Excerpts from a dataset
*-*-*
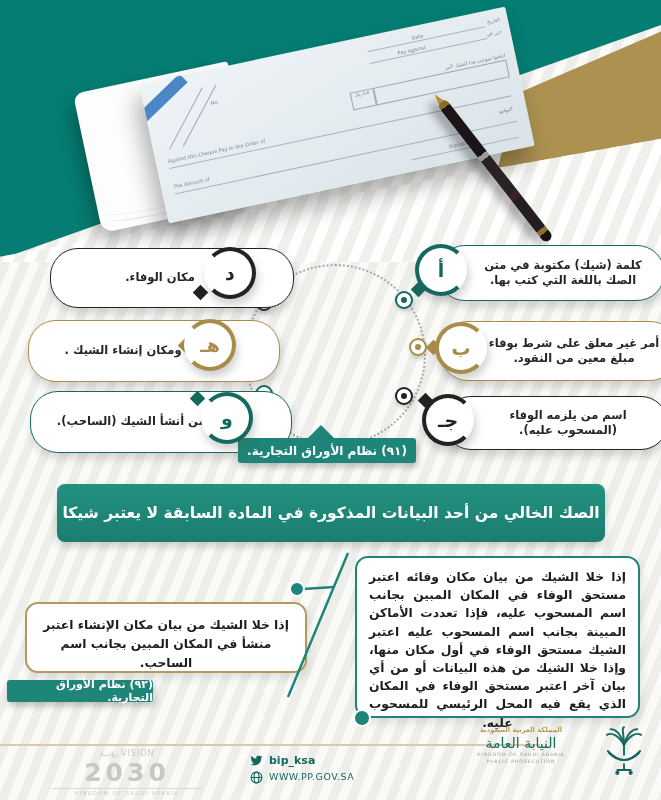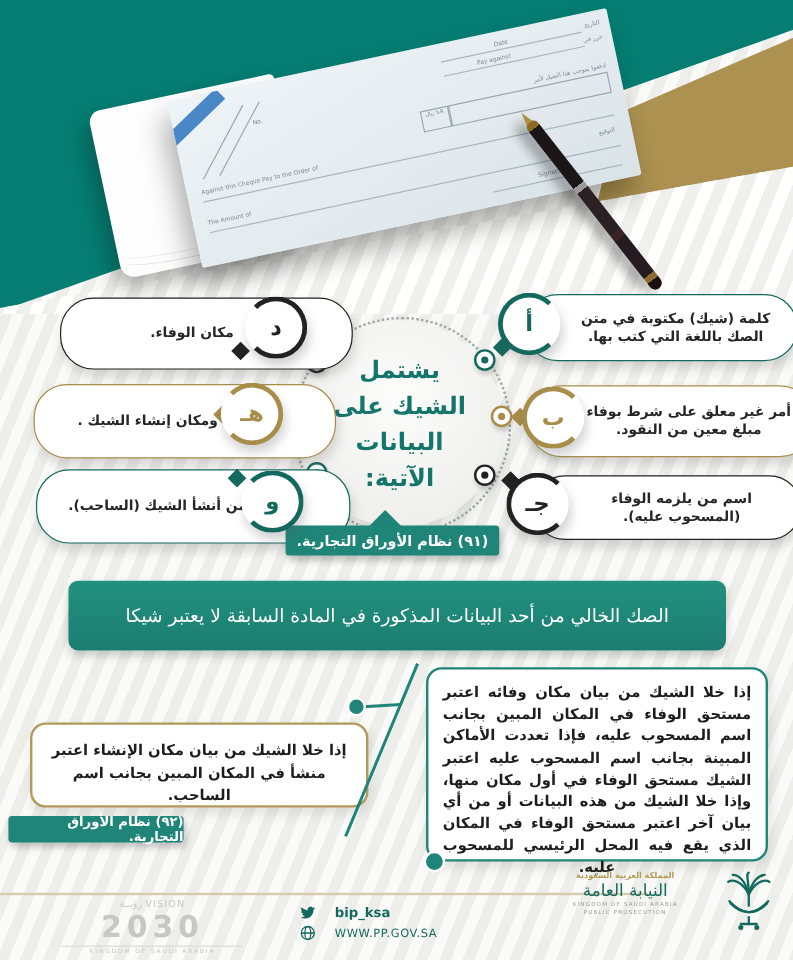"يشتمل الشيك على البيانات الآتية:" div.center-circle { html: <div> <div>يشتمل الشيك على البيانات الآتية:</div> </div> -> none }
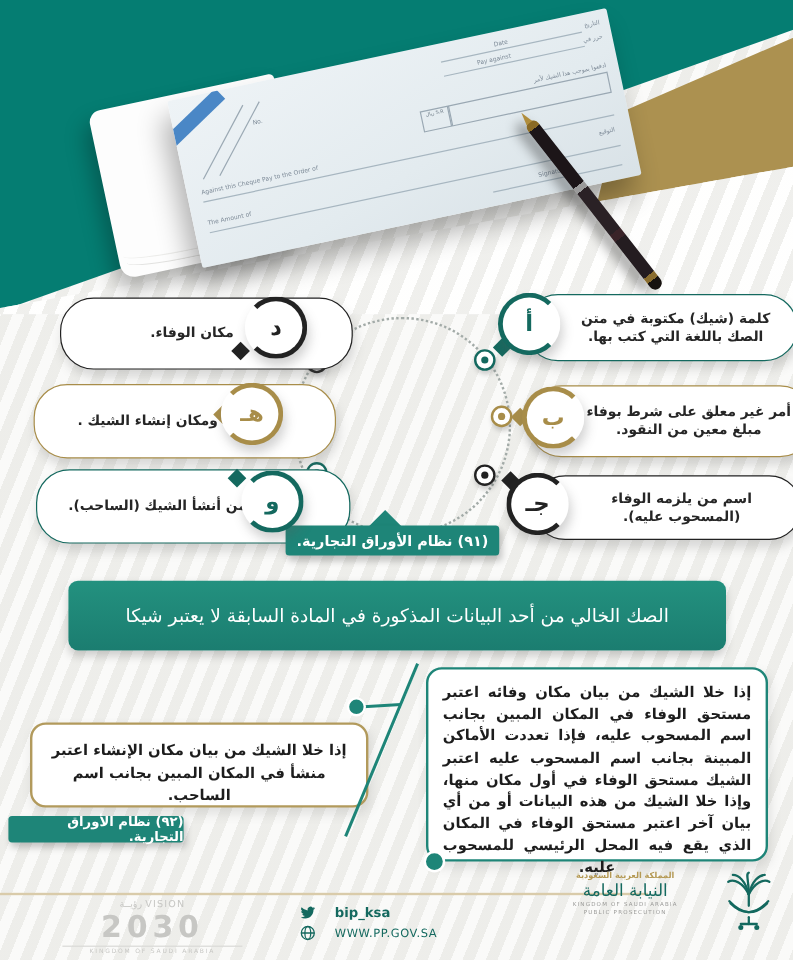"الصك الخالي من أحد البيانات" .banner { font-weight: normal -> bold }
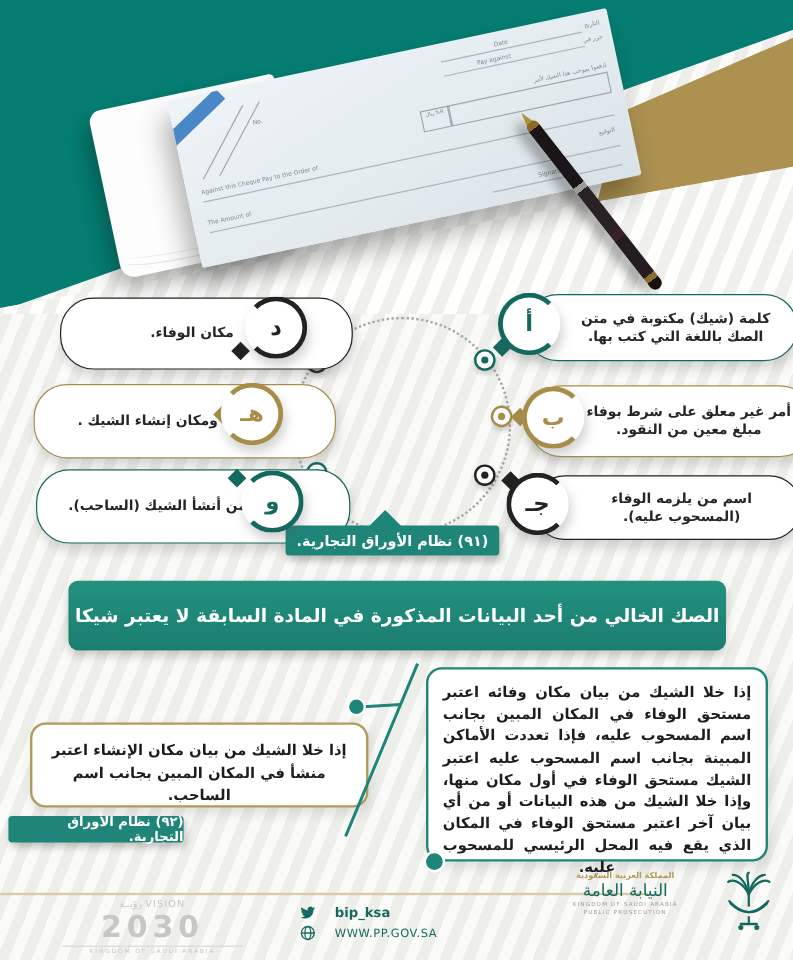"bip_ksa" .social-row { align-items: flex-end -> flex-start; gap: 16px -> 6px }
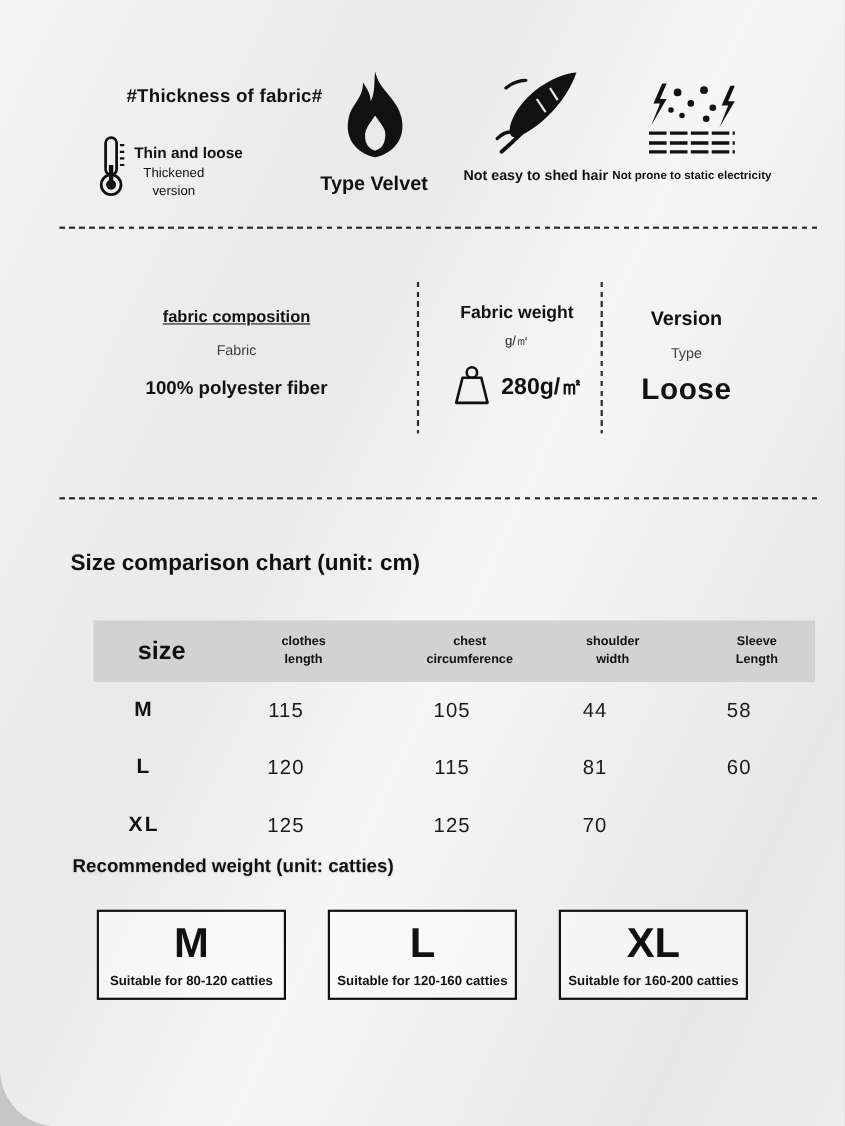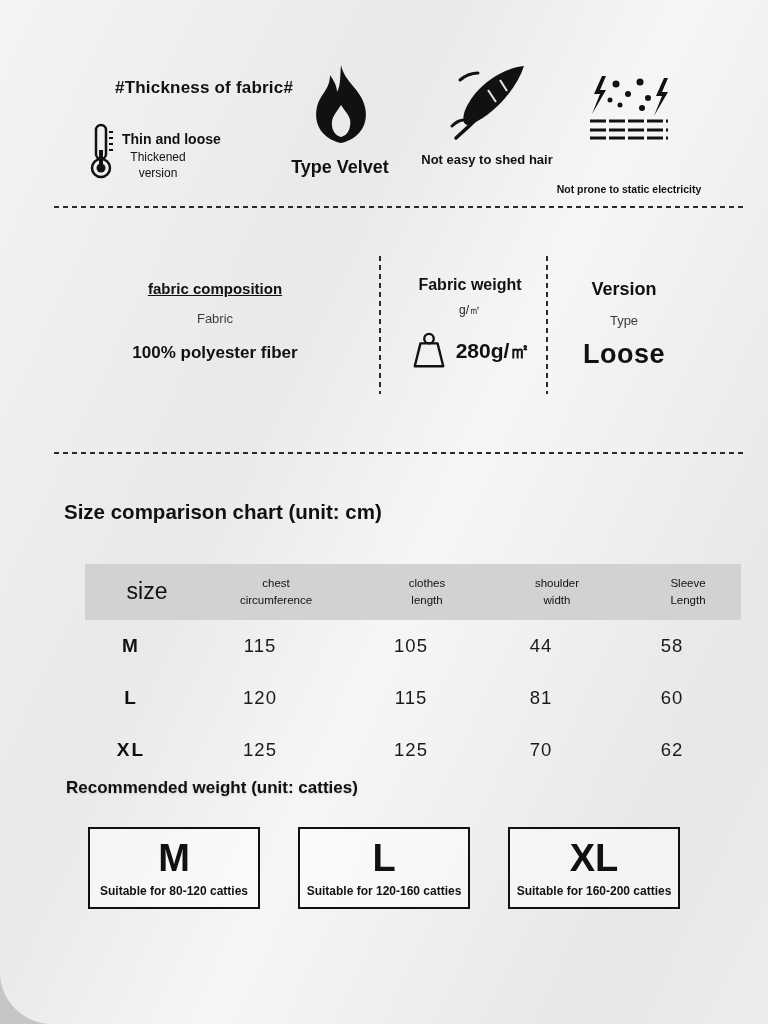"Not prone to static electricity" .static-label { margin-top: 29px -> none }
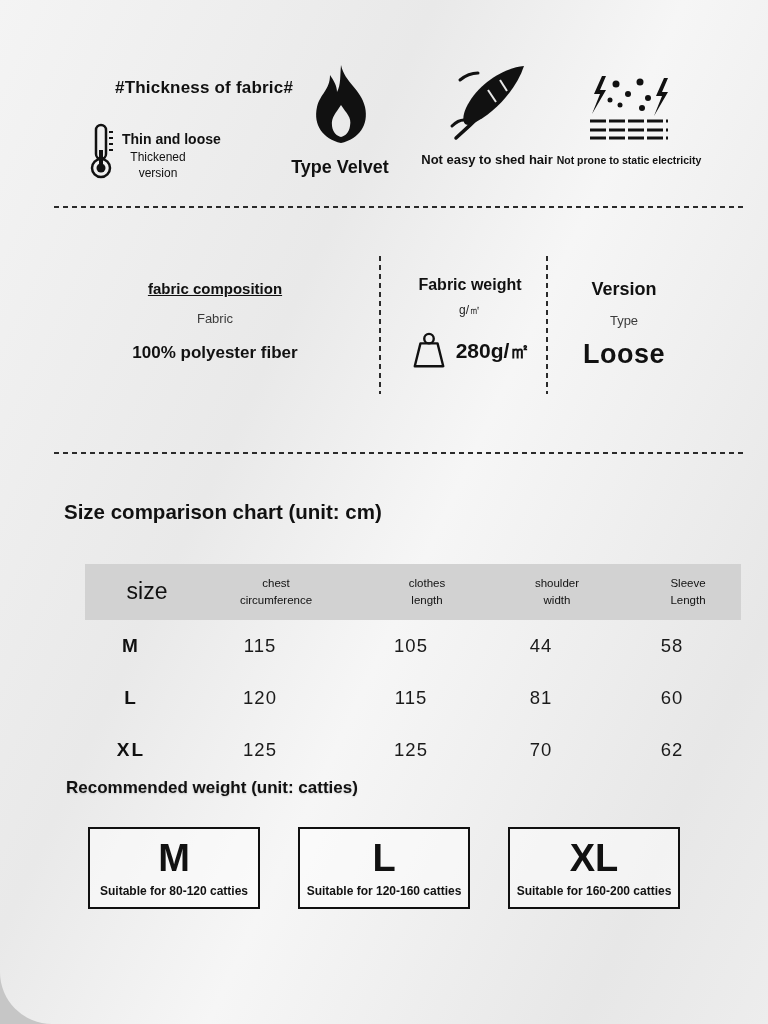"size" .t-head .t-cell { font-weight: normal -> bold }
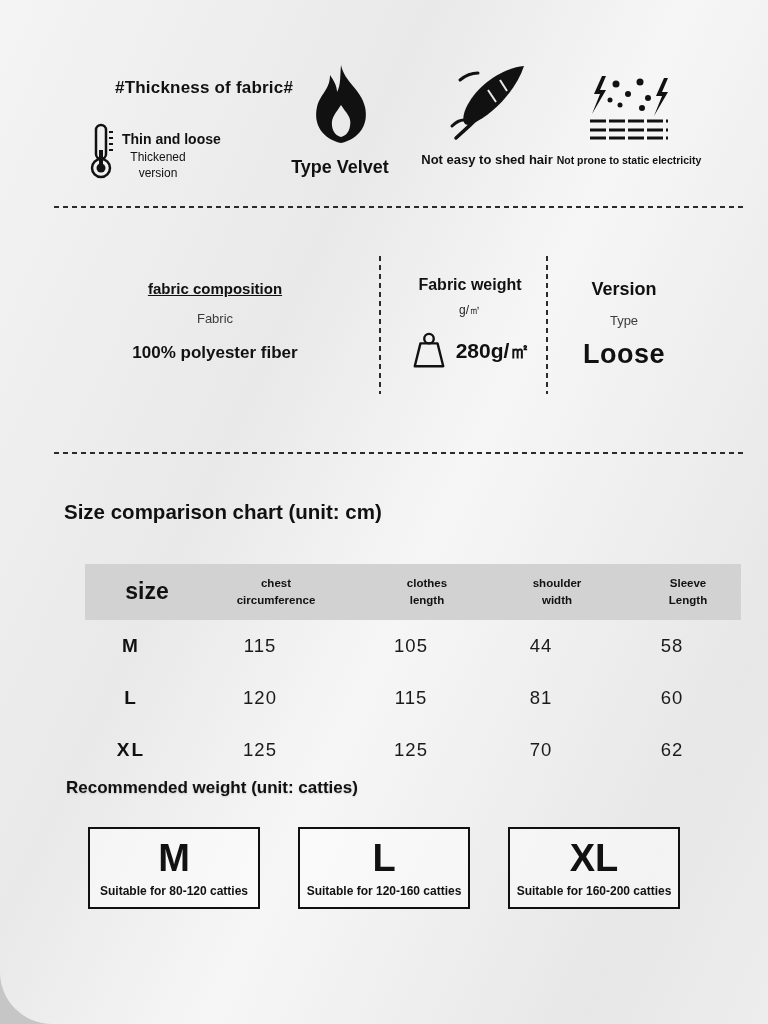"chest" div.t-cell { order: before "clothes" -> after "clothes" }
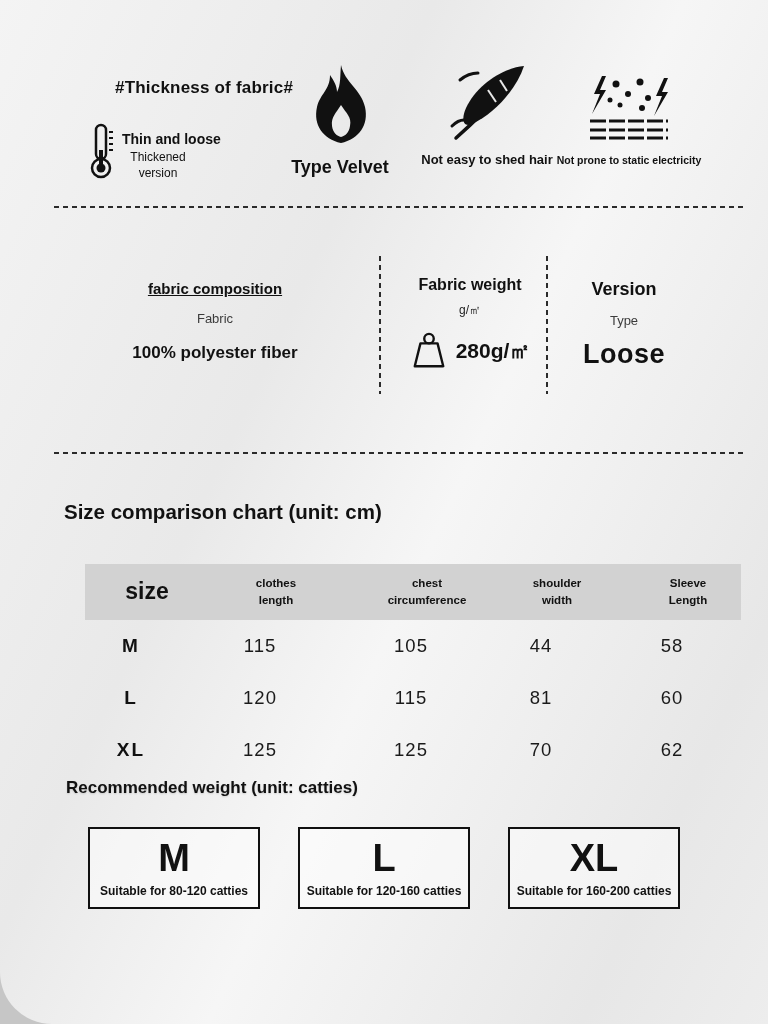"62" div.t-cell { html: <div>62</div> -> none }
*-*-*
▶ TASK DETAILS
Reproduce the records, all of them, word for word; omit the pictures.

▶ OUTPUT
"يشتمل الشيك على البيانات الآتية:" div.center-circle { html: <div> <div>يشتمل الشيك على البيانات الآتية:</div> </div> -> none }
"الصك الخالي من أحد البيانات" .banner { font-weight: normal -> bold }
"bip_ksa" .social-row { align-items: flex-end -> flex-start; gap: 16px -> 6px }
"Not prone to static electricity" .static-label { margin-top: 29px -> none }
"size" .t-head .t-cell { font-weight: normal -> bold }
"chest" div.t-cell { order: before "clothes" -> after "clothes" }
"62" div.t-cell { html: <div>62</div> -> none }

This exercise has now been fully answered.